In the late nineties and early thousands, there was an emerging trend of Italian riders wearing really tall, pristine white chaussettes – while the rest of the world wore short chaussettes. Eventually the two trends met halfway – the extra tall chaussettes worn by the Italian Under 23 team didn’t quite go mainstream, but it did become popular to wear slightly longer chaussettes – the established rule for pros now being that the chaussettes should come to just below where the bulk of your calf starts.

That said, there has been a recent exception to that rule, which started in 2016. That's when extra high 'aero' chaussettes started to make their way into the peloton. You’ll often see these featuring strong graphics which match the team kit. These chaussettes actually contribute to the rider performance, so they're not being worn for vanity or fashion. And if you're not the fastest in your group or team and you're wearing them - that's probably going to be asking for a kicking!

SOCK DOPING AND THE RISE AND FALL OF SOCK LENGTH

I'm not exactly sure when the term ‘sock doping’ began, my guess was around 2013-14, when the phrase was coined in the southern hemisphere. It all went a bit bonkers from there on in. Specialist sock brands started popping up all over the place, on a mission to clad every rider’s ankles in bold, playful colours.

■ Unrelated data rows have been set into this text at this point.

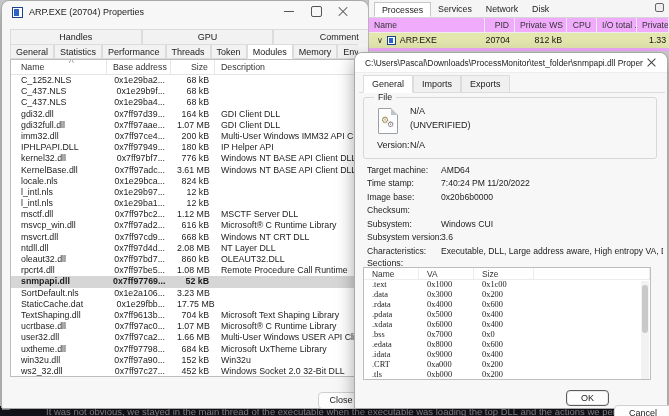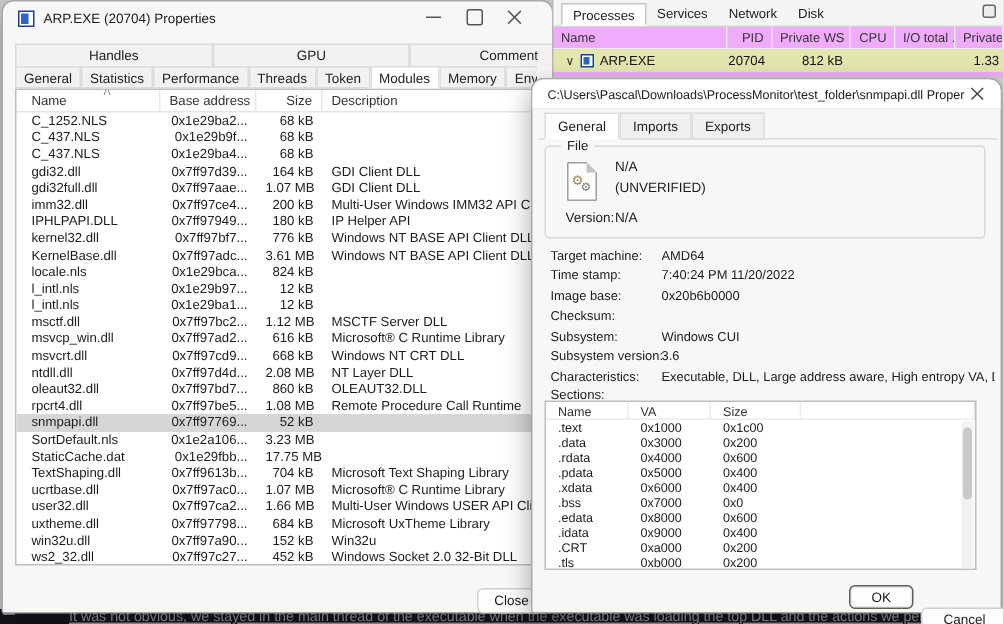--- a/index.html
+++ b/index.html
@@ -43,7 +43,7 @@
   .lv-row { display:grid; grid-template-columns:96px 64px 44px 1fr; height:11.2px; }
   .lv-row > div { font-size:8.8px; color:#1c1c1c; line-height:11.2px; padding:0 6px; white-space:nowrap; overflow:hidden; }
   .lv-row .c-base,.lv-row .c-size { text-align:right; }
-  .lv-row.selected { background:#d6d6d6; }
+  .lv-row.selected { background:#d6d6d6;font-weight:bold; }
   .c-name { padding-left:10px !important; }
 
   .btn { background:#fdfdfd; border:1px solid #d0d0d0; border-radius:4px; font-size:9px; color:#1b1b1b; text-align:center; position:absolute; }

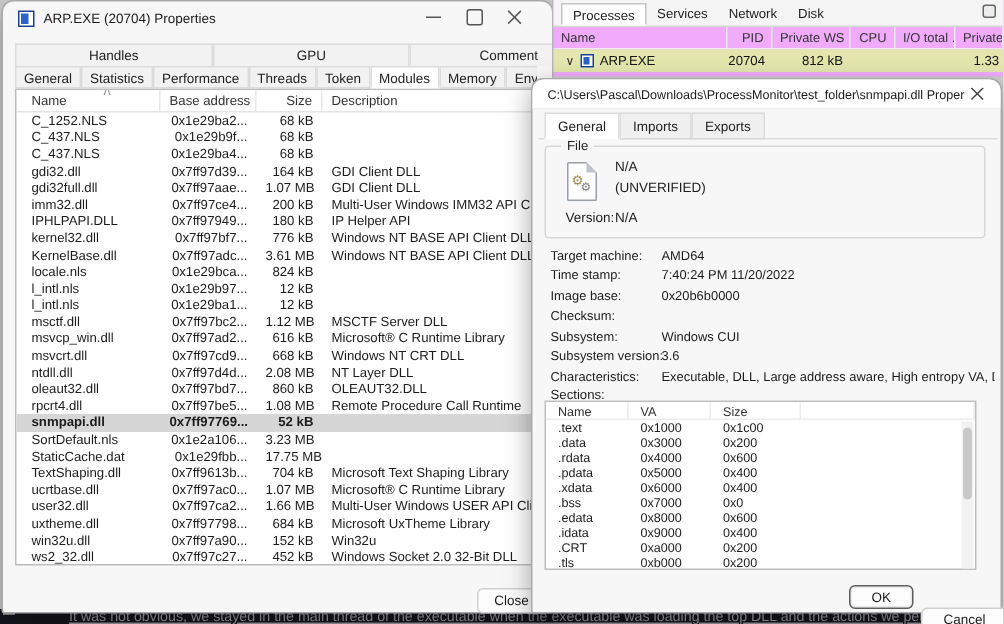--- a/index.html
+++ b/index.html
@@ -100,7 +100,7 @@
   .sections { position:absolute; left:8px; top:214px; width:288px; height:113px; background:#fff; border:1px solid #bdbdbd; overflow:hidden; }
   .sec-head { display:grid; grid-template-columns:55px 55px 60px 1fr; height:12px; border-bottom:1px solid #ececec; }
   .sec-head > div { font-size:8.4px; color:#333; line-height:12px; padding:0 8px; border-right:1px solid #ececec; }
-  .sec-row { display:grid; grid-template-columns:55px 55px 60px 1fr; height:10px; }
+  .sec-row { display:grid; grid-template-columns:55px 55px 60px 1fr; height:10px;font-family:Liberation Serif, serif; }
   .sec-row > div { font-size:8.4px; color:#1c1c1c; line-height:10px; padding:0 8px; white-space:nowrap; }
   .sec-scroll { position:absolute; right:1px; top:13px; width:8px; height:99px; background:#f2f2f2; }
   .sec-thumb { position:absolute; left:1px; top:4px; width:6px; height:48px; background:#c9c9c9; border-radius:3px; }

Before 2010, everyone was sticking to white chaussettes with a simple small stripe or logo, but when sock doping took a hold, it gave rise to cartoon inspired graphics, camo designs, fluo colours, tartan… you name it, it was all going on around the ankles! Cycling chaussettes became a blank canvas for people to express their personality, and everyone began to try to out-do one another, moving to progressively more creative and crazy designs.

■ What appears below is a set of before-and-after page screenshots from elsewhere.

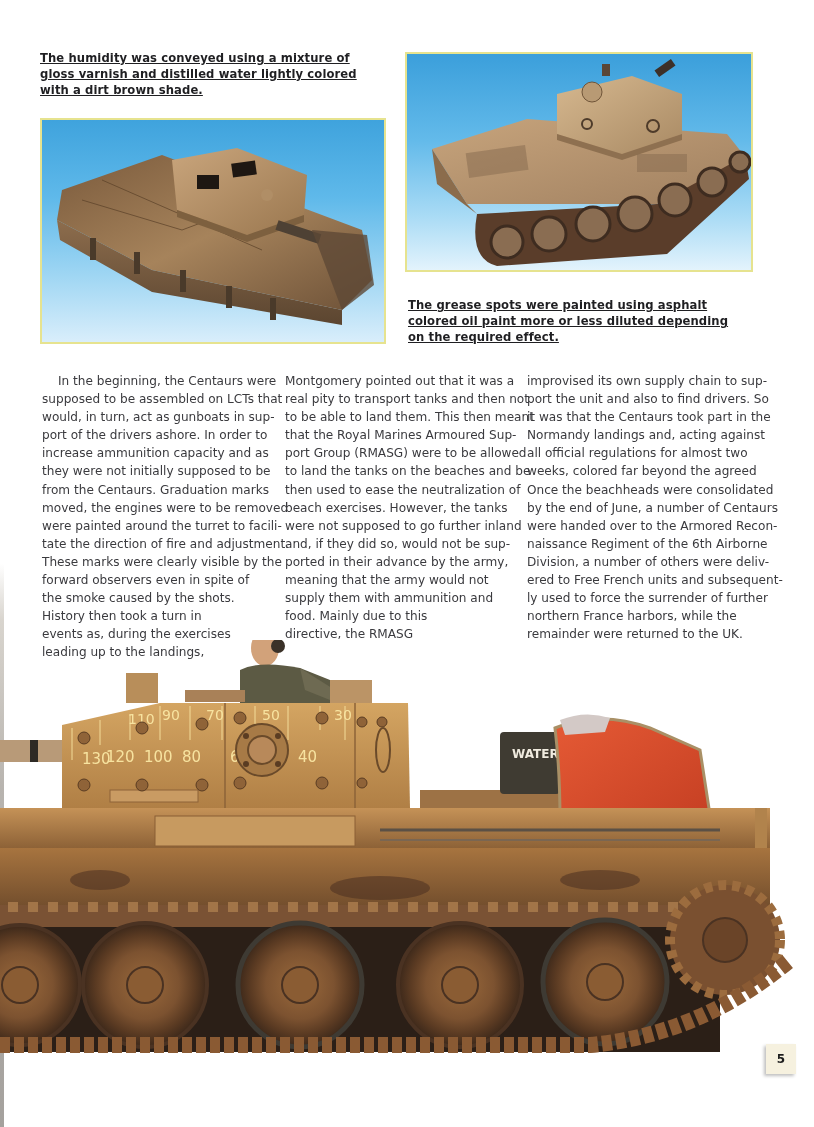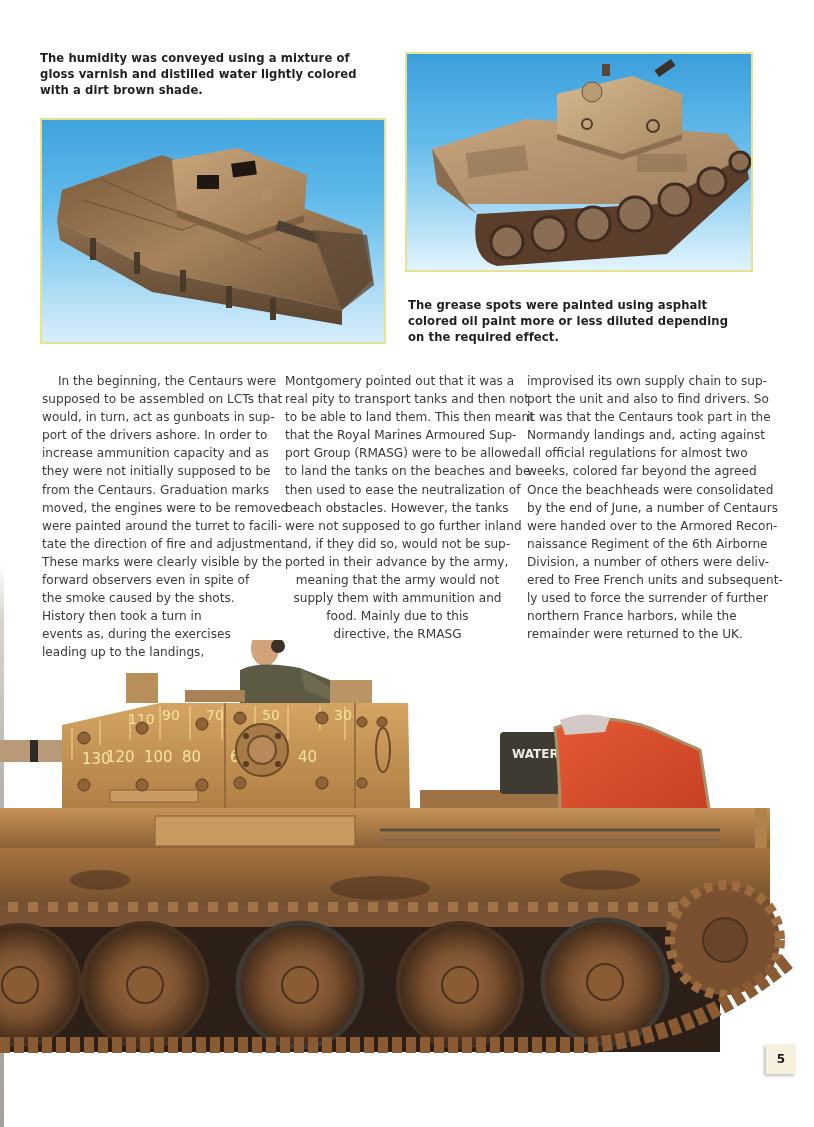--- a/index.html
+++ b/index.html
@@ -15,7 +15,7 @@
   }
   .caption {
     position:absolute; font-family:"DejaVu Sans", sans-serif; font-weight:bold;
-    font-size:11.6px; line-height:16px; color:#1f1f22; letter-spacing:.1px;
+    font-size:11.6px; line-height:16px; color:#1f1f22; letter-spacing:.1px;text-decoration:underline;
   }
   .cap1 { left:40px; top:50px; width:330px; }
   .cap2 { left:408px; top:297px; width:330px; }

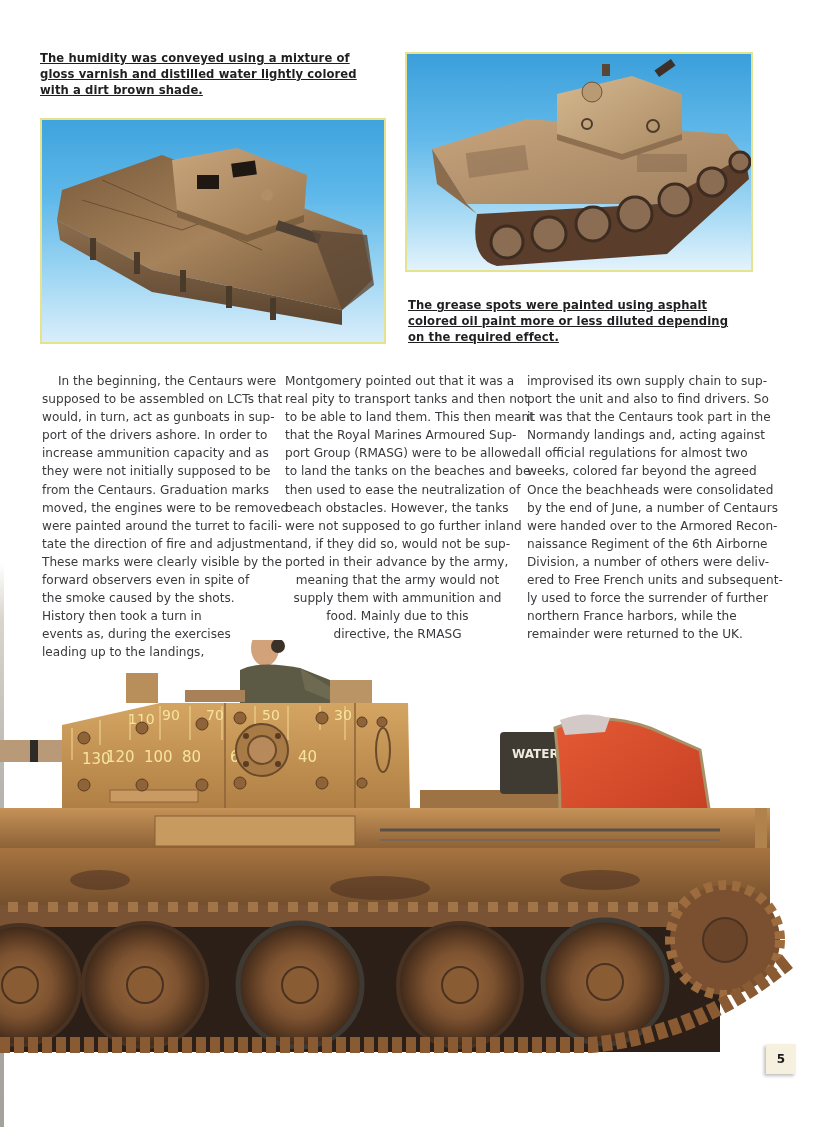--- a/index.html
+++ b/index.html
@@ -179,7 +179,7 @@
   <span class="line">port Group (RMASG) were to be allowed</span>
   <span class="line">to land the tanks on the beaches and be</span>
   <span class="line">then used to ease the neutralization of</span>
-  <span class="line">beach obstacles. However, the tanks</span>
+  <span class="line">beach exercises. However, the tanks</span>
   <span class="line">were not supposed to go further inland</span>
   <span class="line">and, if they did so, would not be sup-</span>
   <span class="line">ported in their advance by the army,</span>

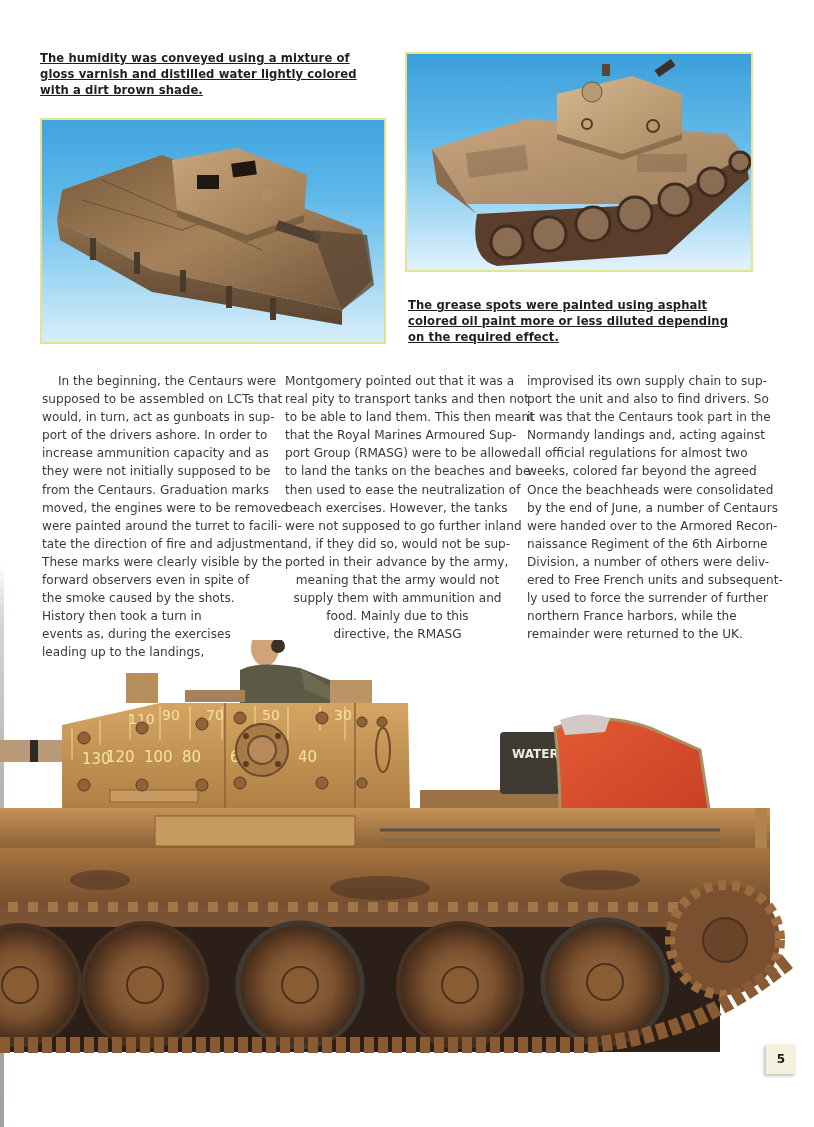--- a/index.html
+++ b/index.html
@@ -38,7 +38,7 @@
   .col2 { left:285px; width:225px; }
   .col3 { left:527px; width:228px; }
   .line { display:block; white-space:nowrap; }
-  .r { text-align:center; }
+  .r { text-align:left; }
 
   .hero {
     position:absolute; left:0; top:640px; width:710px; height:435px;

In recent years the desire to have bold coloured chaussettes has coincided with the rise in popularity of bold patterns on cycling kit (which we’re a big fan of at Le Col), and even bright shoes and helmets too. That does mean that a cyclist needs to think a little more carefully when pulling together an outfit, or they run the risk looking like a kid’s sweet boutique riding down the road. So you can see why it’s more common for cyclists to have different shoes, helmets and sunglasses these days - to make sure things match. As always, the general advice is – go loud and bright in one area only. Bright chaussettes should equal plain kit, and if you’ve got plain chaussettes you can go wilder on the kit.

I could go on about chaussettes forever, really I could - but I’ll leave you with my one final thought on whatever style, coloris or design you choose – ride like a pro and keep those chaussettes clean, always!